Посередке поляны высится могучий граб. Михайла с Лизхен перемещаются под его сень и уже там, прислонившись к черному шершавому стволу, окончательно приходят в себя.
— Михель, а где ты этому научился? — Лизхен заглядывает ему в глаза.
— С пчелами-то? — утирая пот, догадывается Михайла. — А у медведя…
Михайла говорит по-немецки, лицо у него серьезное, но глаза зажмурены — поди разбери, что не разыгрывает.
— Как у медведя? — переспрашивает Лизхен, синие глаза ее округляются. Михайла иногда подтрунивает над ней, но распознать, когда он шутит, а когда говорит серьезно, бывает непросто, ведь он знает много такого, о чем она даже не догадывается.
— У нас говорят «медведь», а инако и «ведмедь». Чуешь? — спрашивает Михайла по-русски. Лизхен уже знает по-русски, она учила Михеля немецкому, а он ее русскому, но еще не настолько, чтобы понимать все тонкости. — Значит, ведает мед. Понятно?
— Аха, — кивает серьезно Лизхен. Это ей кажется правдоподобным, тут лукавства, похоже, нет.
— Медведь носом поводит, найдет дупло, где устроен пчельник, и ползет туда. — Михайла грабает по воздуху руками, поясняя, как ползет медведь. Лизхен кивает. — А трубки-то у него, как у меня, нет. Что делать?

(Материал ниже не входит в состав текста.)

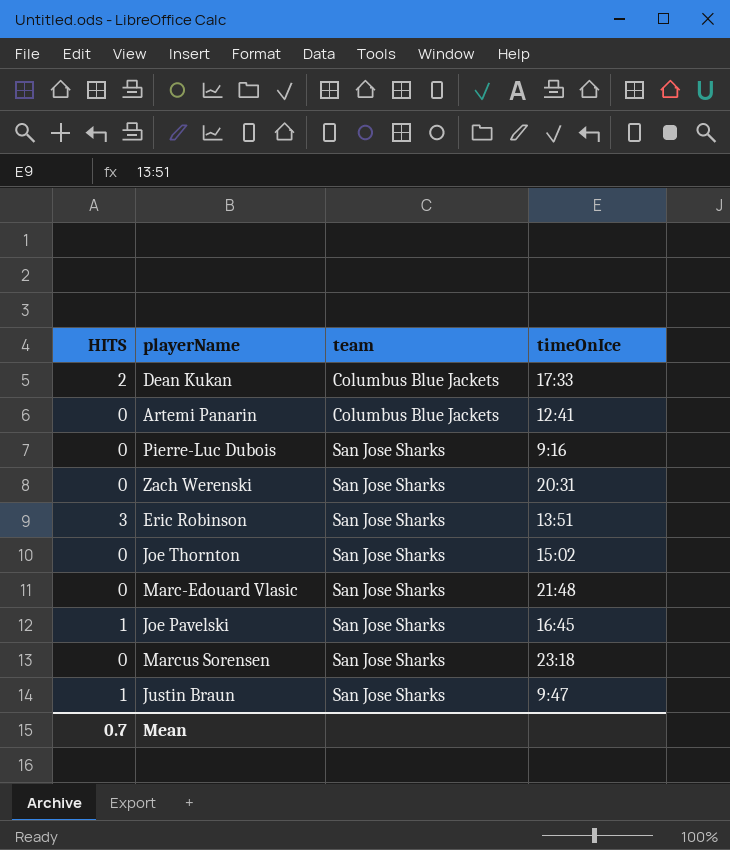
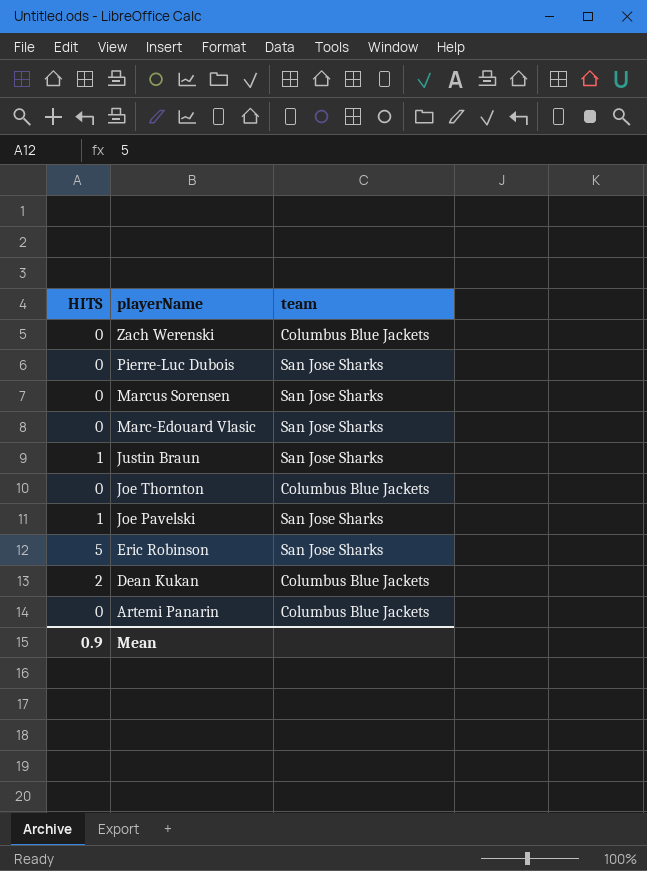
row order: team ascending -> playerName descending
column timeOnIce | position: 4 -> none
Zach Werenski | team: San Jose Sharks -> Columbus Blue Jackets
Joe Thornton | team: San Jose Sharks -> Columbus Blue Jackets
Eric Robinson | HITS: 3 -> 5
Mean | HITS: 0.7 -> 0.9

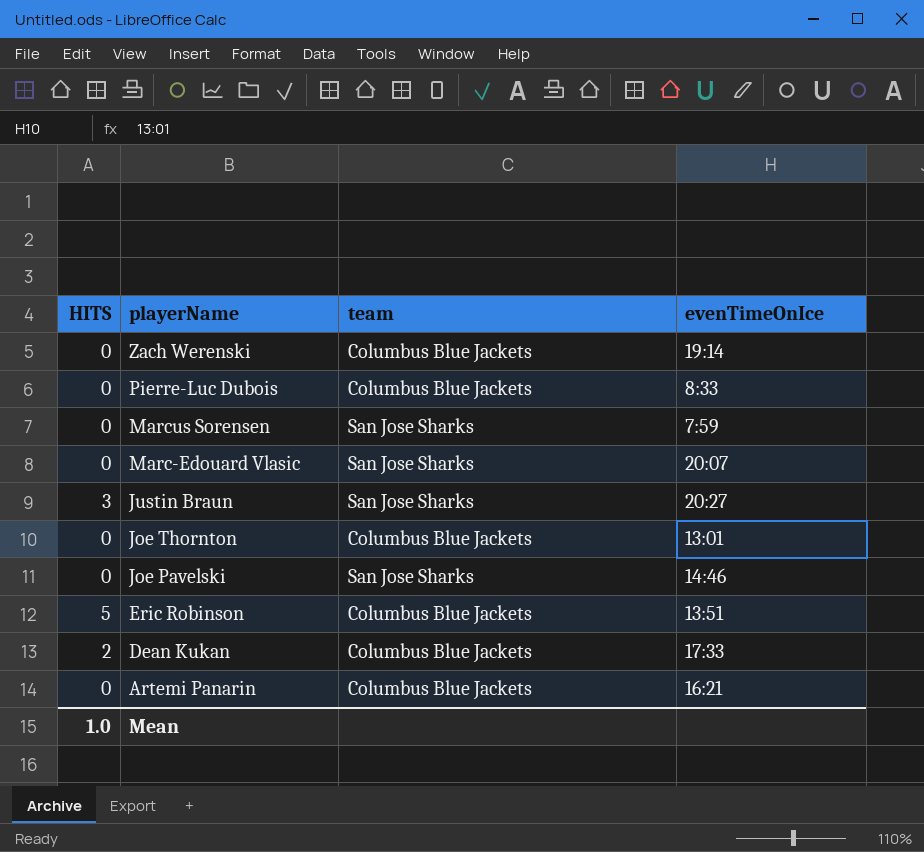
column evenTimeOnIce | position: none -> 4
Pierre-Luc Dubois | team: San Jose Sharks -> Columbus Blue Jackets
Justin Braun | HITS: 1 -> 3
Joe Pavelski | HITS: 1 -> 0
Eric Robinson | team: San Jose Sharks -> Columbus Blue Jackets
Mean | HITS: 0.9 -> 1.0

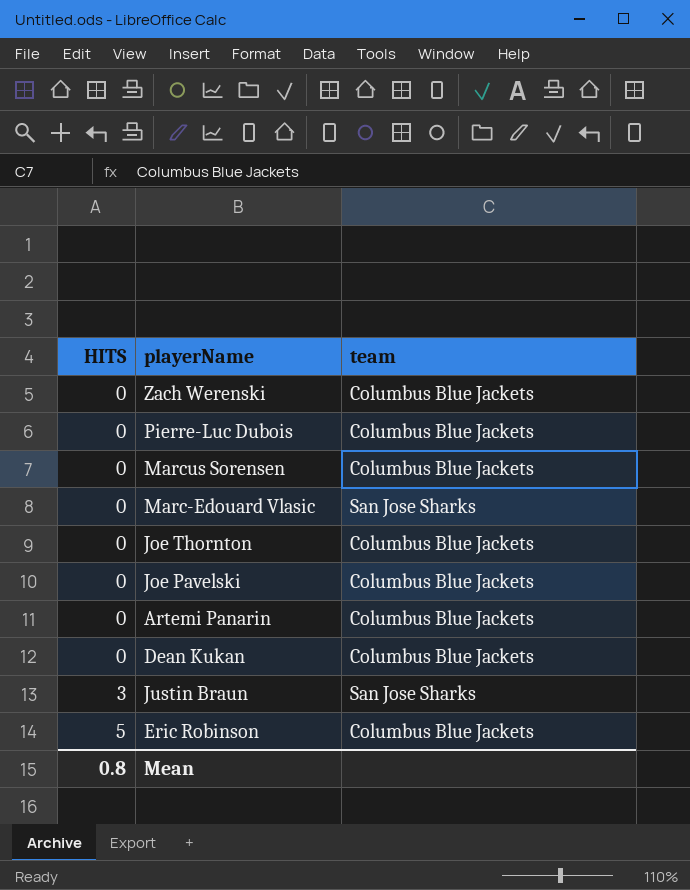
row order: playerName descending -> HITS ascending
column evenTimeOnIce | position: 4 -> none
Marcus Sorensen | team: San Jose Sharks -> Columbus Blue Jackets
Joe Pavelski | team: San Jose Sharks -> Columbus Blue Jackets
Dean Kukan | HITS: 2 -> 0
Mean | HITS: 1.0 -> 0.8

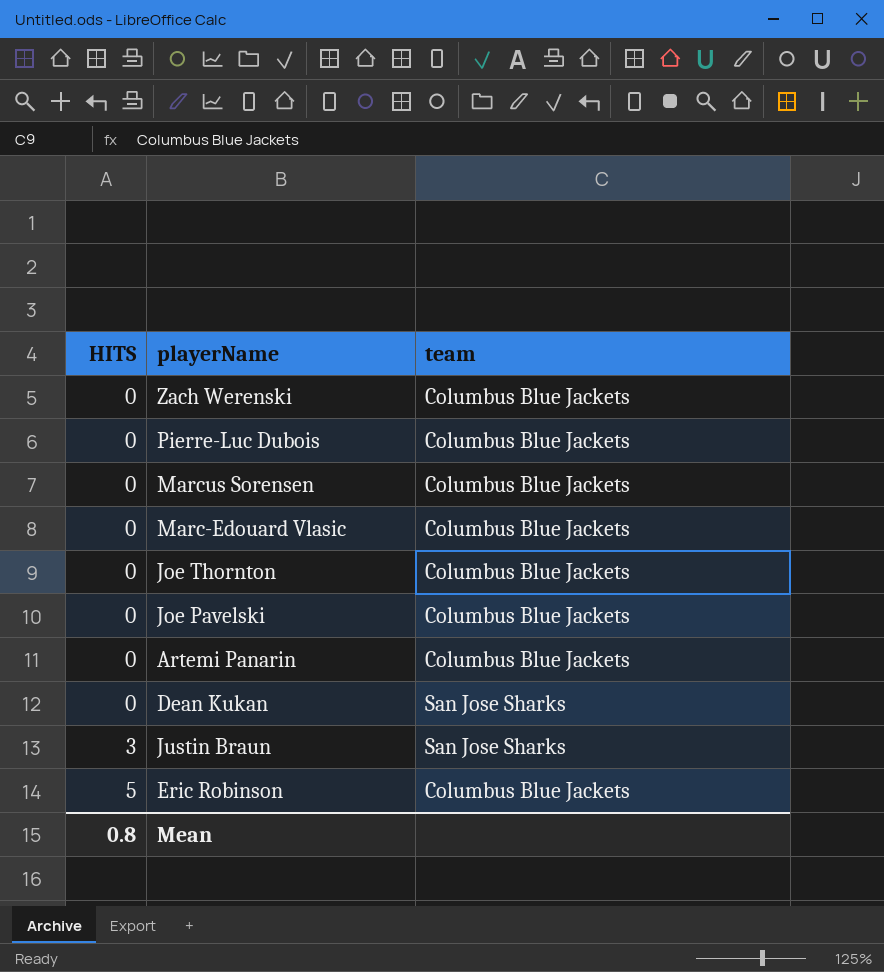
Marc-Edouard Vlasic | team: San Jose Sharks -> Columbus Blue Jackets
Dean Kukan | team: Columbus Blue Jackets -> San Jose Sharks

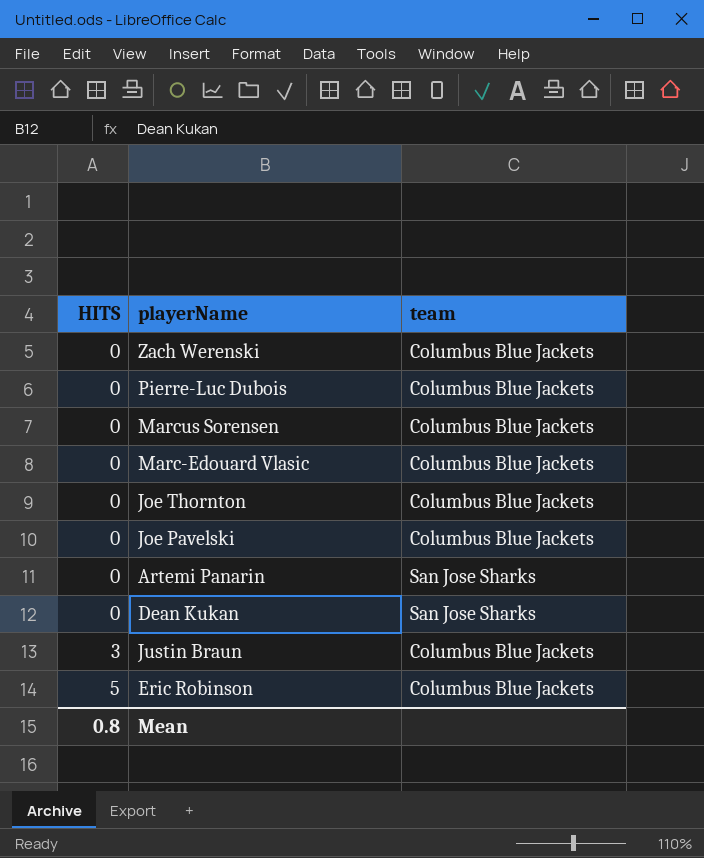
Artemi Panarin | team: Columbus Blue Jackets -> San Jose Sharks
Justin Braun | team: San Jose Sharks -> Columbus Blue Jackets

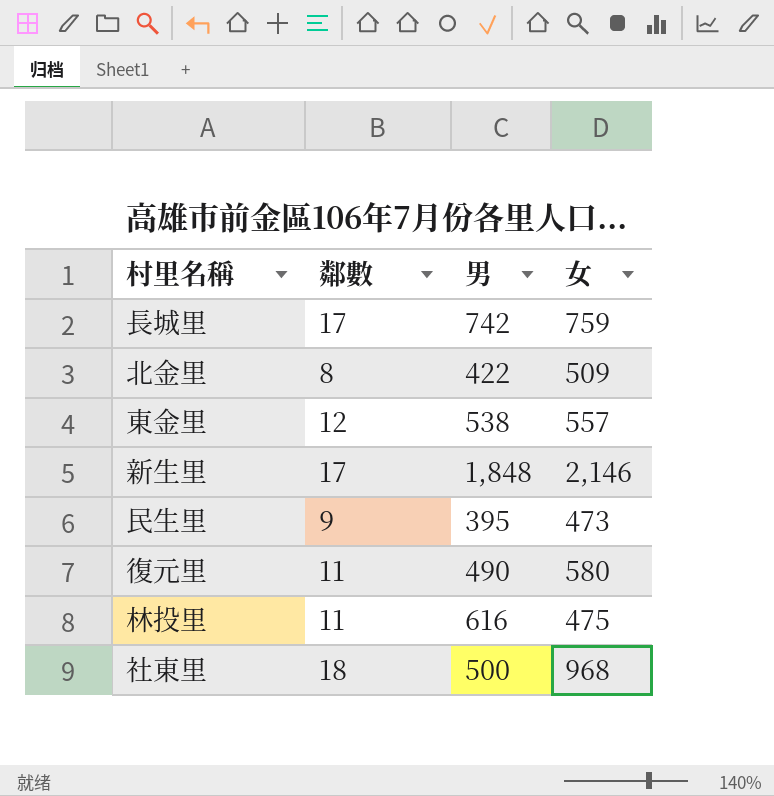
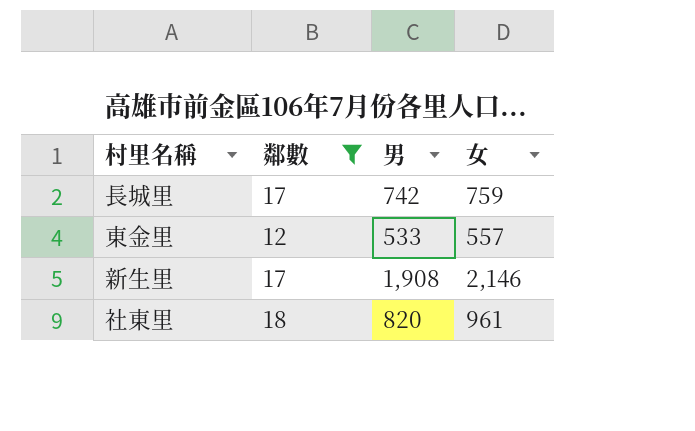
filter: none -> 鄰數 >= 12
東金里 | 男: 538 -> 533
新生里 | 男: 1,848 -> 1,908
社東里 | 男: 500 -> 820
社東里 | 女: 968 -> 961

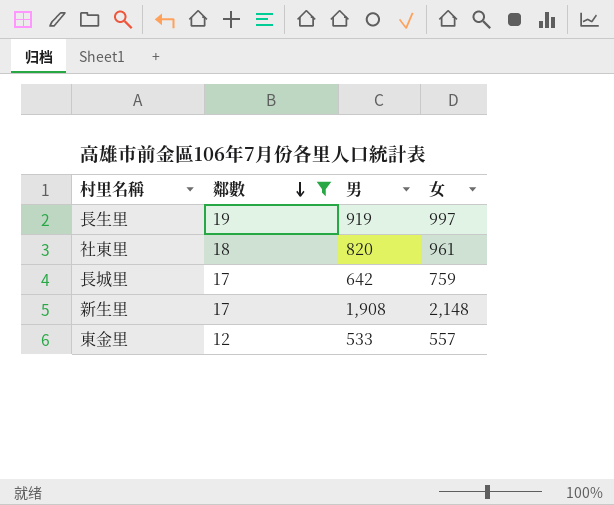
row order: none -> 鄰數 descending
row 長生里: none -> 19 | 919 | 997
長城里 | 男: 742 -> 642
新生里 | 女: 2,146 -> 2,148

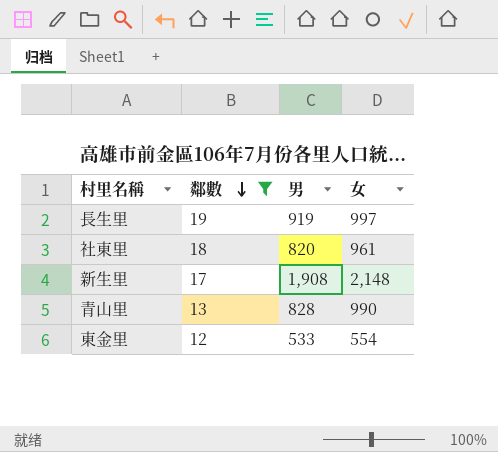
row 長城里: 17 | 642 | 759 -> none
row 青山里: none -> 13 | 828 | 990
東金里 | 女: 557 -> 554

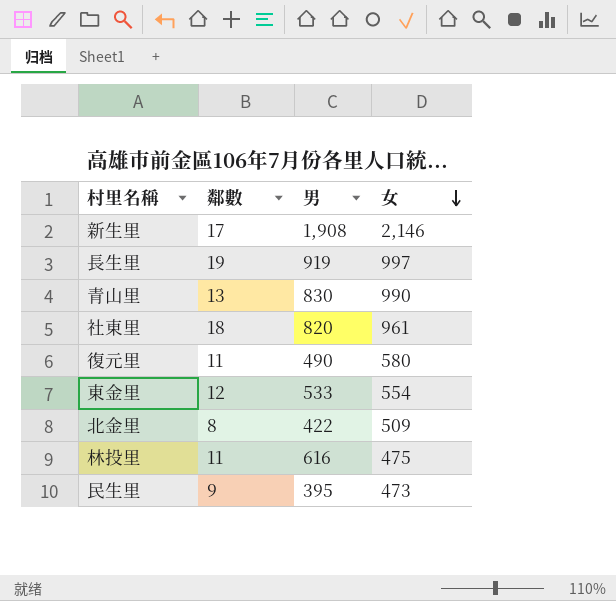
filter: 鄰數 >= 12 -> none
row order: 鄰數 descending -> 女 descending
新生里 | 女: 2,148 -> 2,146
青山里 | 男: 828 -> 830

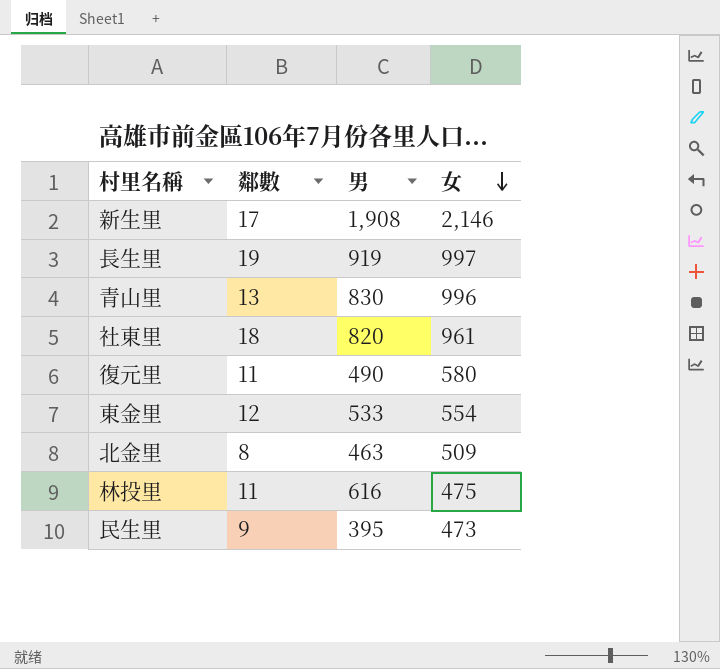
青山里 | 女: 990 -> 996
北金里 | 男: 422 -> 463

— Что? — простодушно хлопает глазами Лизхен.
— А вот то, — авторитетно поясняет Михайла, опять прикрывая глаза. — Прежде чем запустить лапу в дупло, читает заговор. Сидит на суку и бормочет себе: «Пчелы роятся, пчелы плодятся, пчелы смирятся. Стану я на восток, супротив дальней стороны, и слышу шум и гул пчел. Беру я пчелу роя, окарая, сажаю в улей. Не я тебя сажаю — сажают тебя белы звезды, рогоногий месяц, красно солнышко — сажают тебя и окорачивают. Ты, пчела, не кружись округ меня. Замыкаю я тебе, матка, все пути-дороги булатным замком, а ключ бросаю в окиан-море. И буде вы, пчелы, моим словам не покоритесь, сошлю я вас в окиан-море на бел остров, и белые пчелы будут вас жалить в семьдесят семь жал. Слово мое крепкое, аки кремень!».
— Медведь? — переспрашивает Лизхен. Она вся ровно пчела, охмуренная дурманящим дымом.
— Медведь, — серьезно говорит Михайла и сам же не выдерживает взятого тона. Тут прыскает и Лизхен. Они хохочут в два голоса, смех их сливается, и его отражает ближнее эхо.
— Пчелы покуль смирные, — отсмеявшись, говорит Михайла, а сам поводит округ глазами, силясь понять, откуда берется эхо. — Взятка у них много, они особо и не противятся. Значит, осень еще далеко… — И озоровато хмыкает, поминая бегство. — Выходит, нам повезло…
— Аха, «повезло». — Лизхен склоняется к нему и дует на волдырь, который красеет на Михайловой шее.